Est ce que tout est comme il doit être ? Est-ce que les choses sont très bien comme elles sont ? Non! Il y a beaucoup de souffrance et de tragédie sur terre. Il me semble que nous attirons des situations négatives dans nos vies afin de prendre conscience de la négativité en nous (colère, peur, méfiance…). Ces situations sont peut-être en partie préprogrammées. Mais le but derrière toutes ces épreuves est que nous fassions d’autres choix dans l’avenir, afin de nous libérer de notre négativité et de cesser de l’attirer dans nos vies.

Les événements douloureux ou tragiques n’ont pas en soi de la valeur ou du mérite ; ils ne peuvent en prendre que lorsqu’un être humain a le courage et la clarté d’esprit d’y voir du sens et d’en être transformé.
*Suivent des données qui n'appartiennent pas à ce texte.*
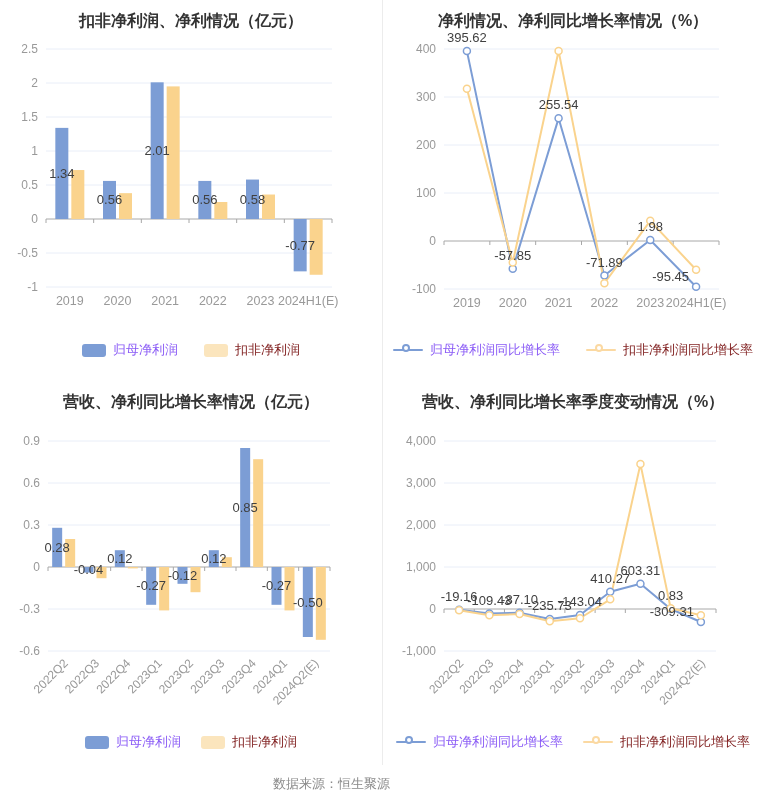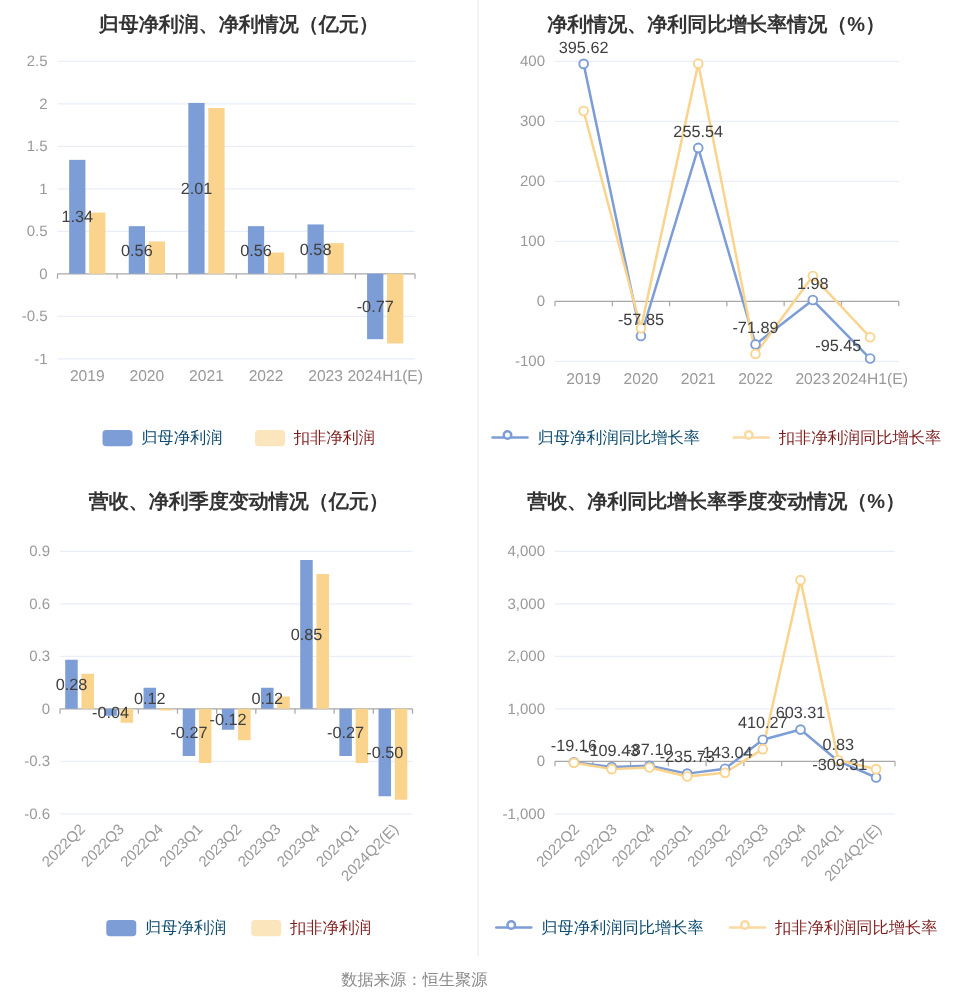"归母净利润、净利情况（亿元）" div.ctitle { text: 归母 -> 扣非 }
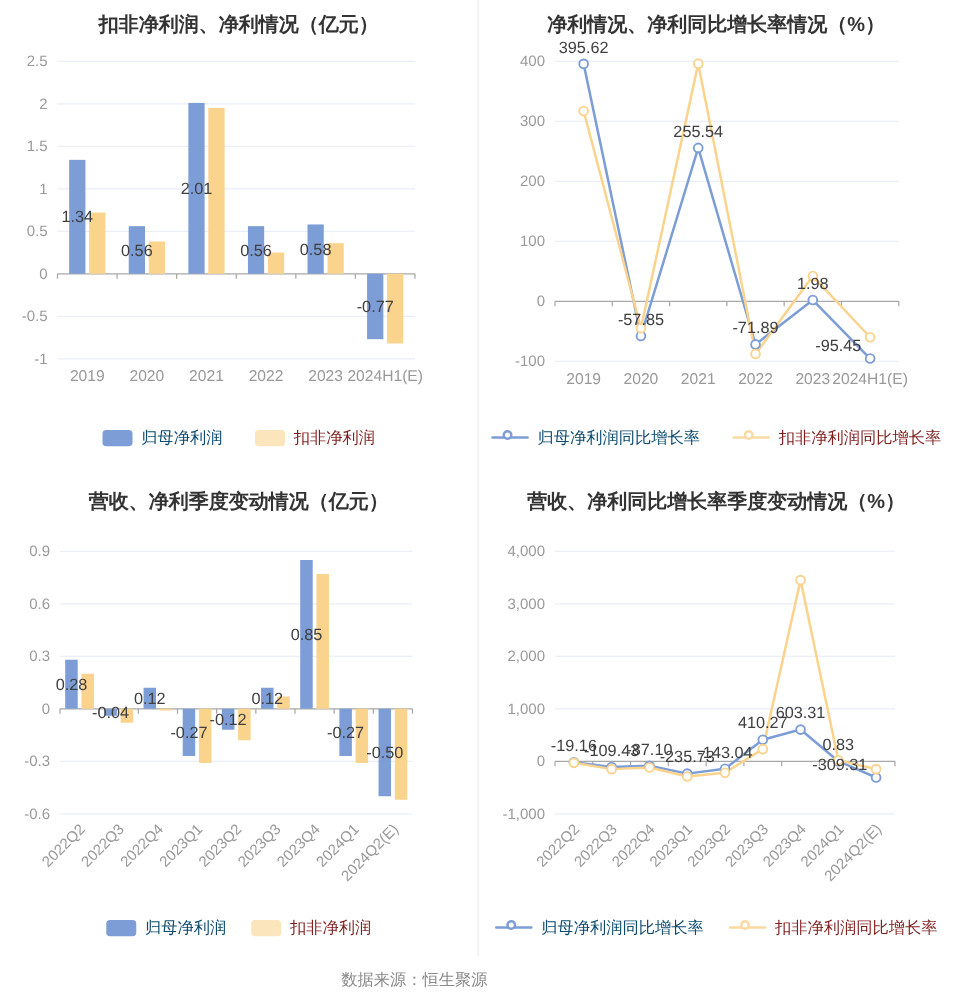"归母净利润" .legend .item .lbl1 { color: #0c4a6e -> #8b5cf6 }
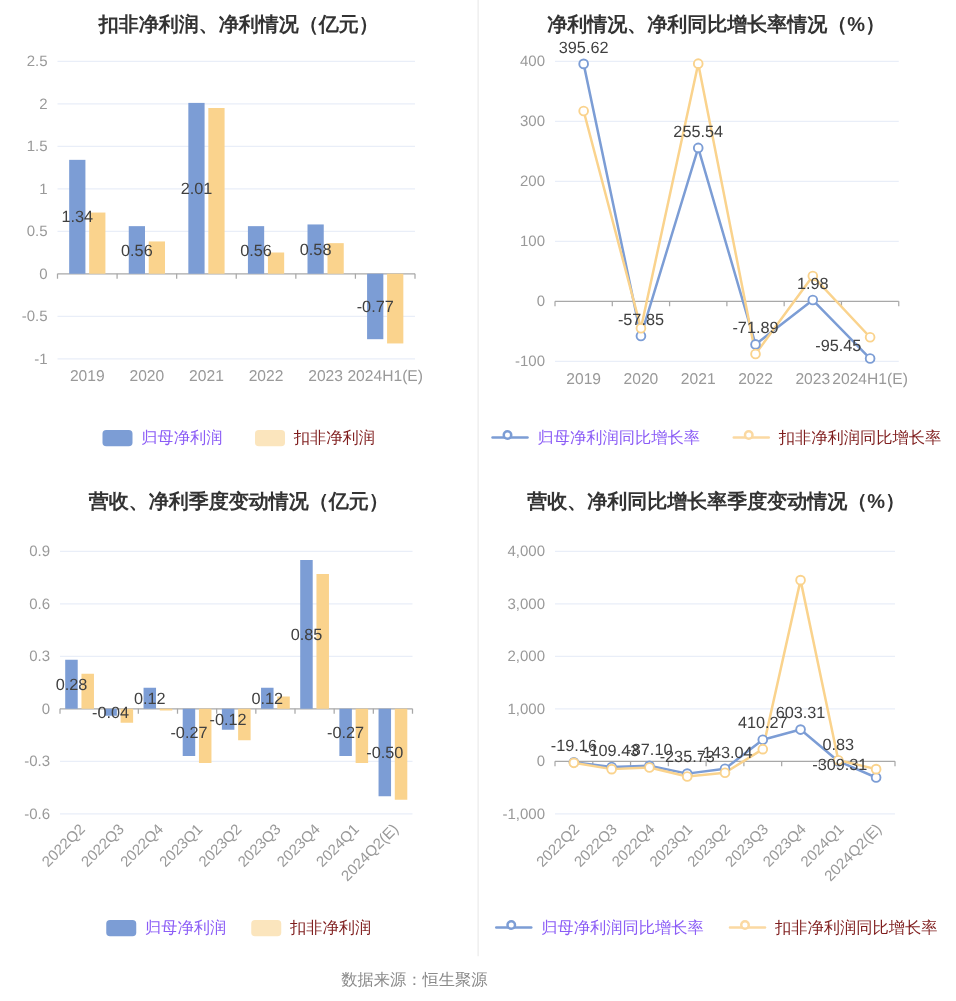"营收、净利季度变动情况（亿元）" div.ctitle { text: 季度变动 -> 同比增长率 }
Nous avons le choix dans notre façon de réagir « à ce qui est ». Nous avons le potentiel de transformer la négativité et la douleur par notre attitude intérieure, et de rendre nos vies plus légères et joyeuses pour nous-mêmes et pour d’autres. Voici le véritable sens de la spiritualité. L’ordre divin que nous cherchons si ardemment derrière les événements extérieurs de nos vies ne demeure pas à l’extérieur de nous. Nous devons le créer nous-mêmes : voici notre mission en tant que les enfants libres de Dieu.